Addresses PR #690 review Additional Nit finding. When selectChatModels returns an empty array because the user dismissed VS Code's one-time language-model access consent prompt, the previous error message only suggested checking Copilot install/subscription status, leading users on a wild goose chase. Add explicit mention of the consent prompt so users know to re-run the feature to re-trigger it.

tnaum-ms · 2026-05-28T17:53:42Z

Re: Additional Nit finding (no-model error message doesn't mention consent) — addressed in 65bb97c.

selectChatModels returns an empty array when the user has dismissed VS Code's one-time language-model access consent prompt. The previous error message only nudged users toward checking Copilot install/subscription, leading them on a wild goose chase. The message now explicitly mentions the consent prompt and notes that re-running the feature will re-trigger it.

Addresses PR #690 review Additional Nit finding. The cancellation trace inside CopilotService used the '[Query Insights AI]' prefix used by the index-advisor caller, even though CopilotService is shared across query generation and any future AI feature. Use '[Copilot]' inside the service so the prefix is consistent with the other service- internal traces (token usage, model metadata) and so the message stays accurate when query generation or another caller is the source.

tnaum-ms · 2026-05-28T17:54:08Z

Re: Additional Nit finding (inconsistent trace prefix) — addressed in dfdb0a1.

The cancellation trace inside CopilotService used [Query Insights AI], the index-advisor caller's prefix, even though the service is shared across query generation and any future AI feature. Switched the service-internal trace to [Copilot] so it's consistent with the other service-internal traces (token usage, model metadata) and stays accurate regardless of which feature triggered the request. Caller-side [Query Insights AI] / [Query Generation] prefixes are unchanged.
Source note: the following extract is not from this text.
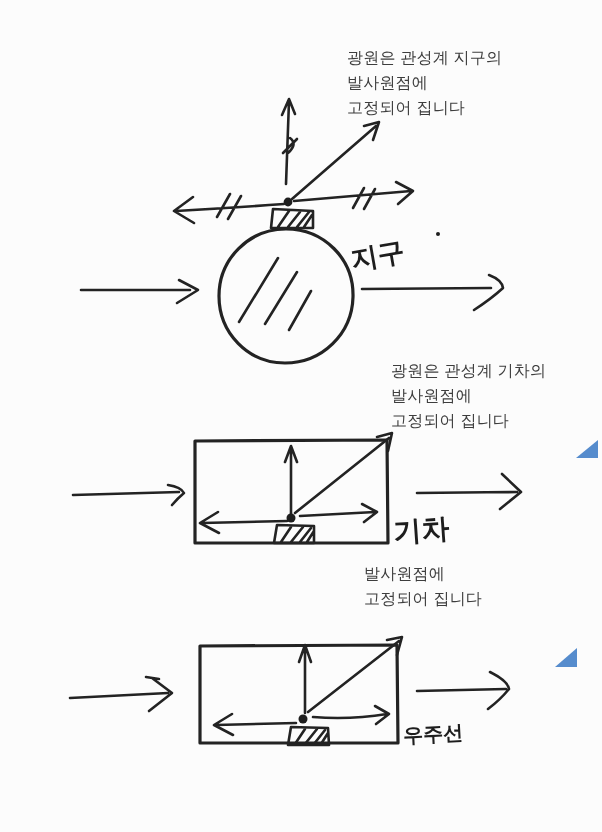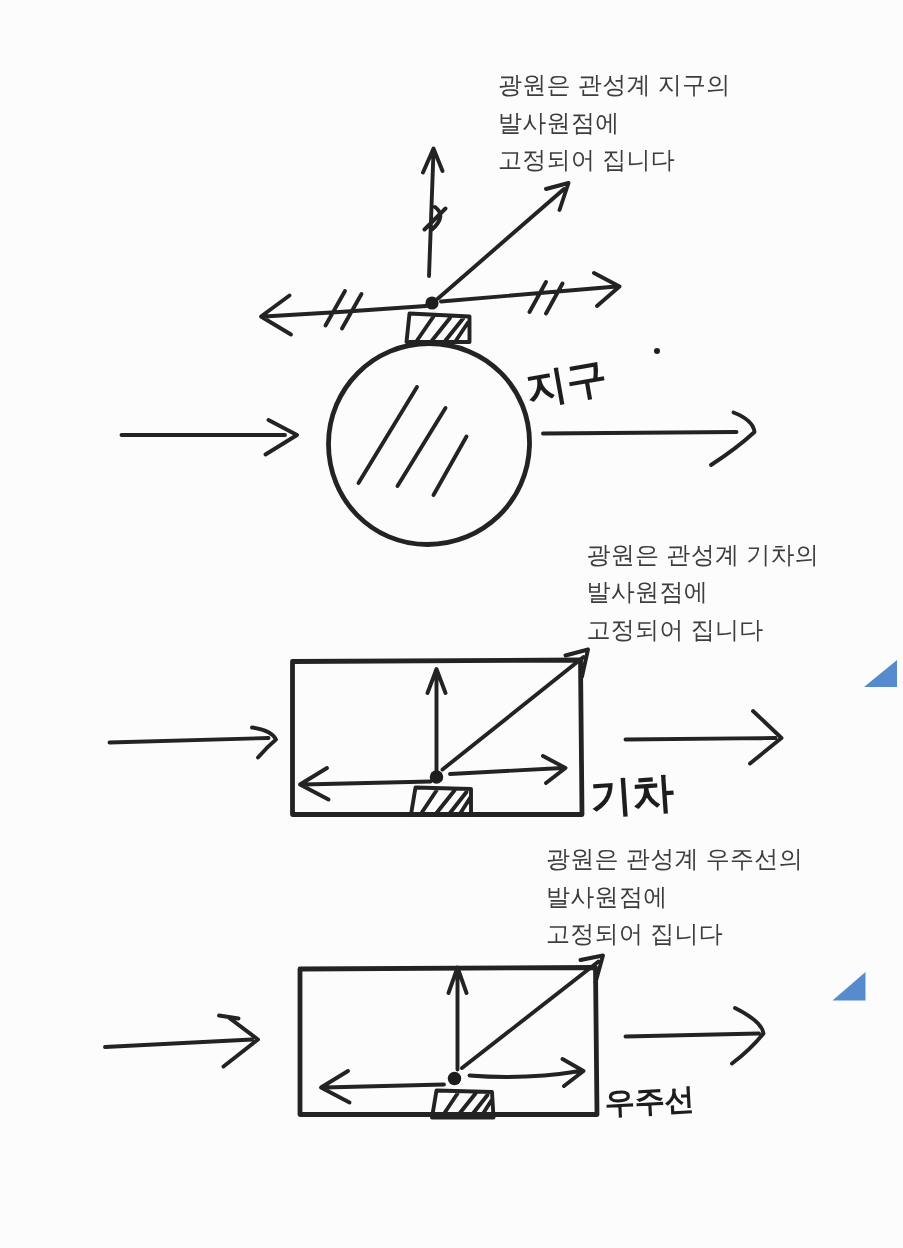"광원은 관성계 지구의" div.caption { left: 332px -> 347px }
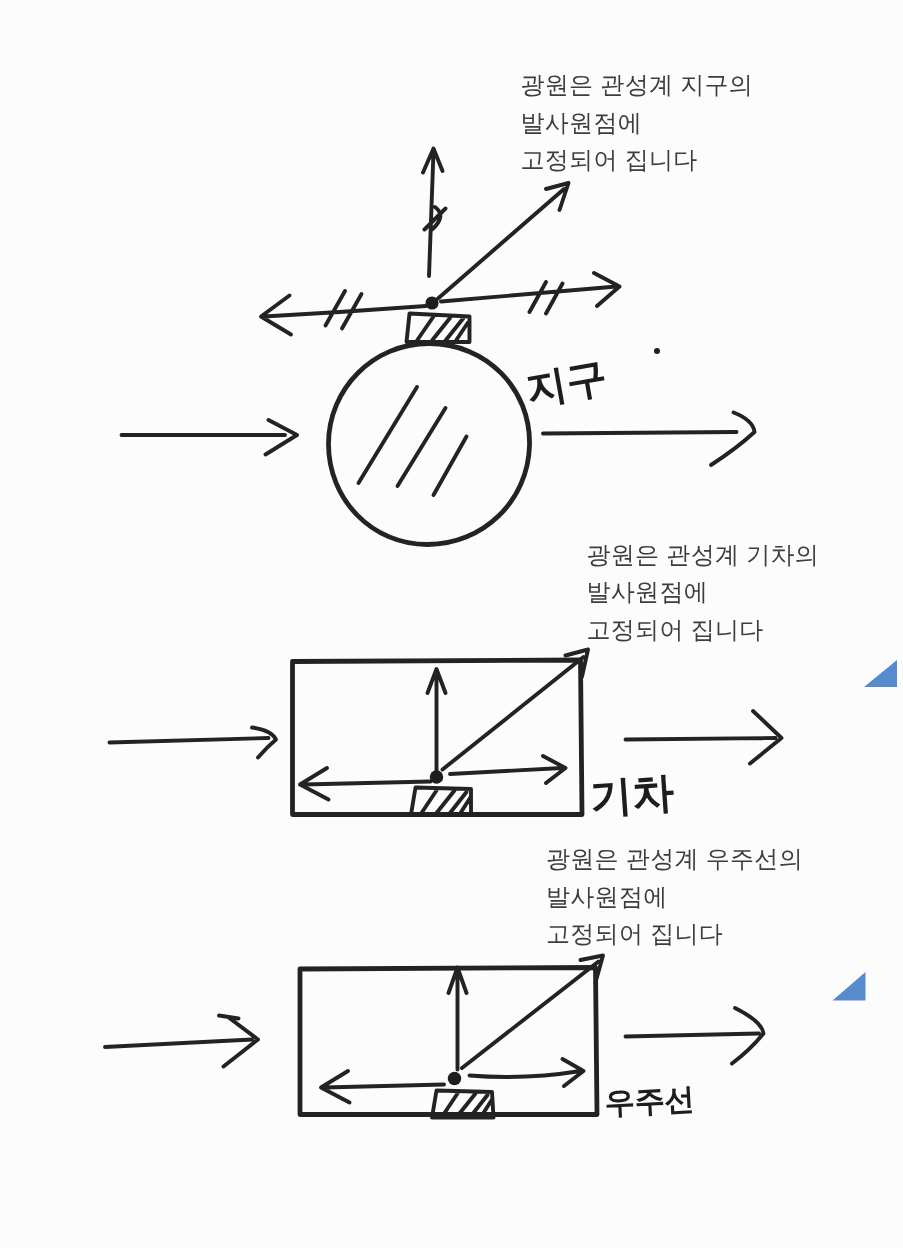"광원은 관성계 우주선의" div { html: <div>광원은 관성계 우주선의</div> -> none }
Adds a 'Review-feedback follow-up' section to the PR design doc covering the significant changes made after the initial push to address PR #690 review findings: - CopilotResponse split into modelId / modelFamily / modelDisplayName - Per-feature model constants + featureSource telemetry plumbing - Manual softened: post-response token measurement, display-name byline prose, fallback chain update - modelsAvailable telemetry capped and deduped - dumpModelMetadata memoised per model id - Consent-aware no-model error message - Service-internal trace prefix unified to [Copilot] Comment-only / wording-only fixes are deliberately not re-listed here — they are recorded in the per-fix PR comments.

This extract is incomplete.